I have a problem that I'm eager for people's advice on.

First, a bit of backstory on me. I've always been more of a dog person. I've studied dogs for over a decade, I've been an animal rescue volunteer off and on for several years, and I had an Australian Shepherd as my first dog for 6 years. (I inherited Frida when her owner, my great aunt, died when Frida was 7.) When my Dad, my brother, and I bought kittens shortly after Frida died, I had no idea what I was getting myself into. Yet, I had been around cats for most of my life.

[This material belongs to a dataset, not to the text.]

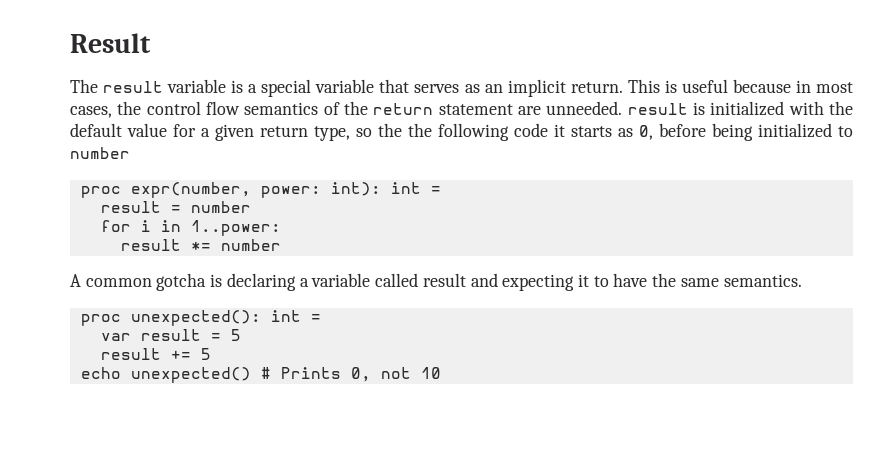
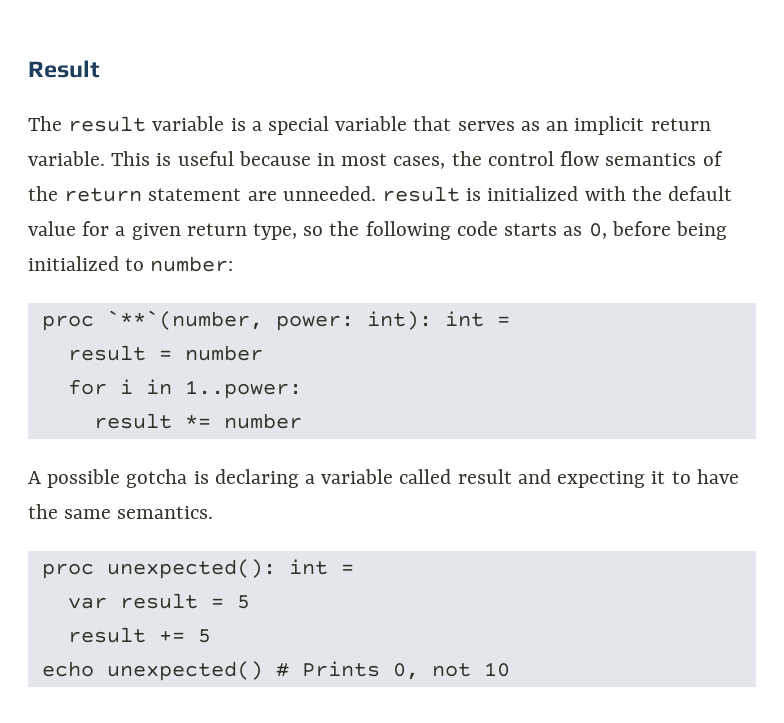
[570,82,623,93] return. -> [650,118,711,131] [28,151,105,166] return variable.
[408,123,432,137] the -> (360, 228) none
[554,124,565,137] it -> (498, 228) none
[70,147,130,159] [80,182,251,198] number // proc expr(number, -> [150,256,234,272] [41,310,263,331] number: // proc `**`(number,
[85,278,152,287] common -> [47,469,121,488] possible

They always seemed like low-maintenance pets until I got one of my own.

I don't know; maybe I just have one of the world's most difficult cats ever, but I believe I can still learn from other people's experience. My cat was an only kitten for 2 months until my Dad and my brother brought home their kittens. Two months seems like such a short time to us, but to a kitten, that's most of the kitten's childhood. I think those 2 months without another kitten to play with did lasting damage to my cat Boaz. He plays too rough with the other cats. When one of the other cats whacks him on the head, hisses, growls, or bites him, he doesn't stop. He's such a glutton for punishment!

Yes, having more than one cat is helpful in keeping your other cat entertained, but only IF you provide each cat sufficient exercise! I've learned the hard way that buying cat playmates for your cat is NO SUBSTITUTE for you, the human, playing with the cat with its toys or taking it for walks outside. If your cats lack sufficient mental and physical stimulation, they WILL take it out on each other! At least if you have only one cat and the cat is bored, it can't do as much damage as it could if it had another cat to go after.

However, if a bored cat isn't chasing another cat, it will entertain itself in ways that you're NOT going to like, just like a high-energy dog will. I've never seen such a dedicated counter-and-sink-surfing, dumpster-diving cat. We keep our kitchen trash in a cupboard with a childproof latch and Boaz STILL manages to get into the trash if we don't keep the trash can shoved way to the back of the cupboard.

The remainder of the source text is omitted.